(Stored records)
^^^^

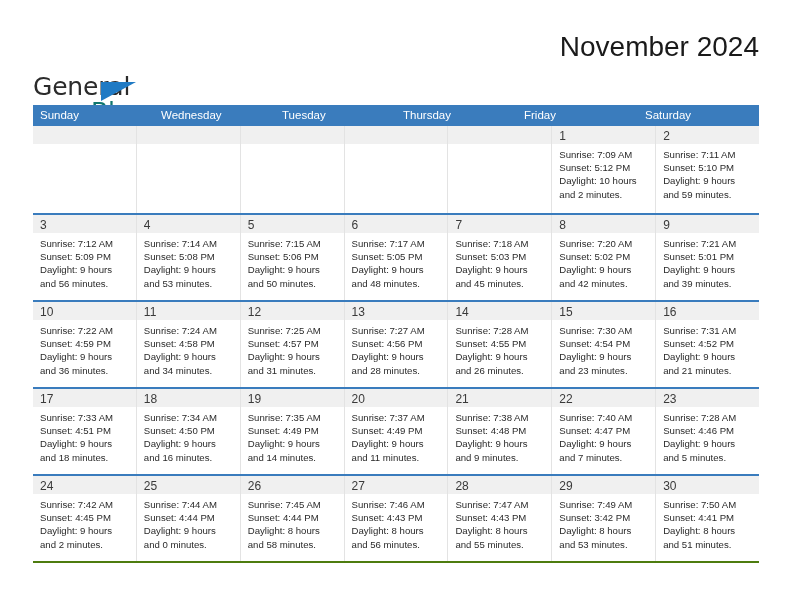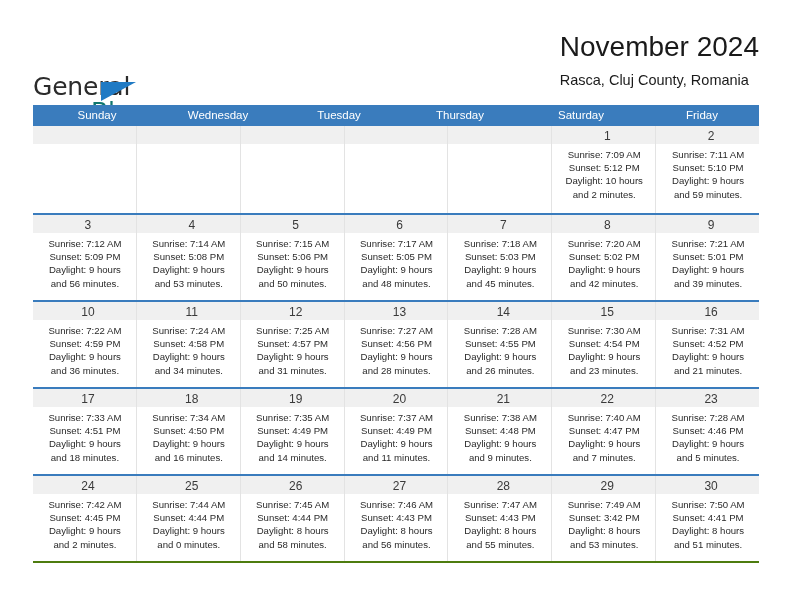--- a/index.html
+++ b/index.html
@@ -178,7 +178,6 @@
 
     <div class="titles">
       <div class="cal-title">November 2024</div>
-      <div class="cal-sub">Rasca, Cluj County, Romania</div>
     </div>
 
   </div>

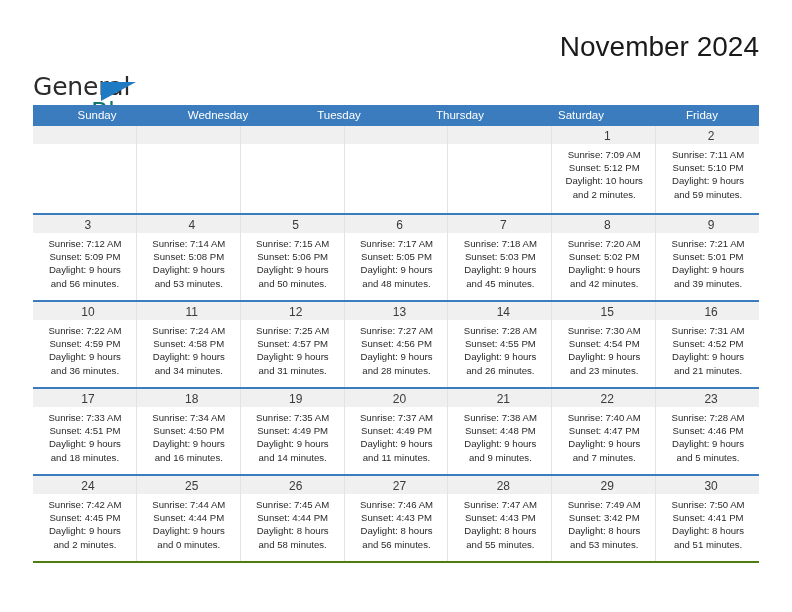--- a/index.html
+++ b/index.html
@@ -93,7 +93,6 @@
     left: 33px;
     top: 105px;
     width: 726px;
-    text-align: center;
   }
 
   .dow-row {

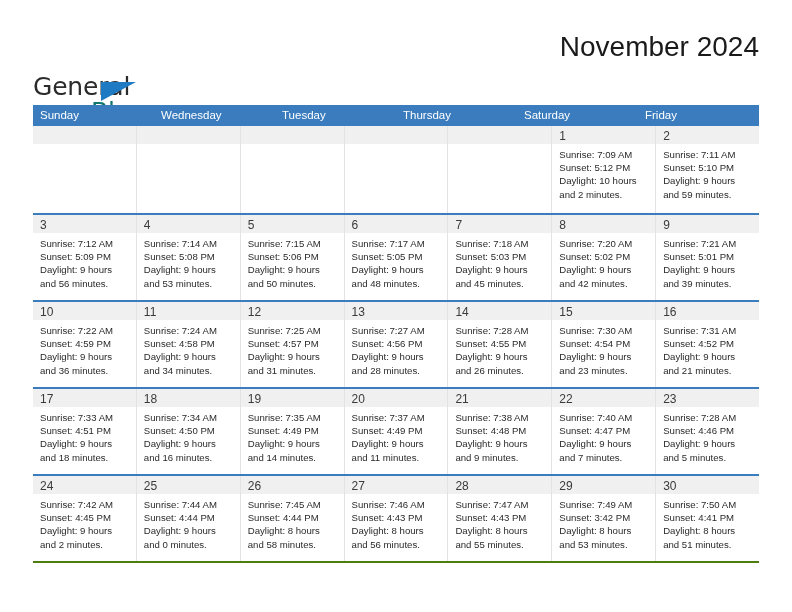--- a/index.html
+++ b/index.html
@@ -188,8 +188,8 @@
       <div class="dow">Wednesday</div>
       <div class="dow">Tuesday</div>
       <div class="dow">Thursday</div>
+      <div class="dow">Friday</div>
       <div class="dow">Saturday</div>
-      <div class="dow">Friday</div>
     </div>
 
     <div class="week first">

^^^^

- About this task
Return all the data exactly, and keep the pictures out.

- Response to the exercise
--- a/index.html
+++ b/index.html
@@ -178,7 +178,6 @@
 
     <div class="titles">
       <div class="cal-title">November 2024</div>
-      <div class="cal-sub">Rasca, Cluj County, Romania</div>
     </div>
 
   </div>

--- a/index.html
+++ b/index.html
@@ -93,7 +93,6 @@
     left: 33px;
     top: 105px;
     width: 726px;
-    text-align: center;
   }
 
   .dow-row {

--- a/index.html
+++ b/index.html
@@ -188,8 +188,8 @@
       <div class="dow">Wednesday</div>
       <div class="dow">Tuesday</div>
       <div class="dow">Thursday</div>
+      <div class="dow">Friday</div>
       <div class="dow">Saturday</div>
-      <div class="dow">Friday</div>
     </div>
 
     <div class="week first">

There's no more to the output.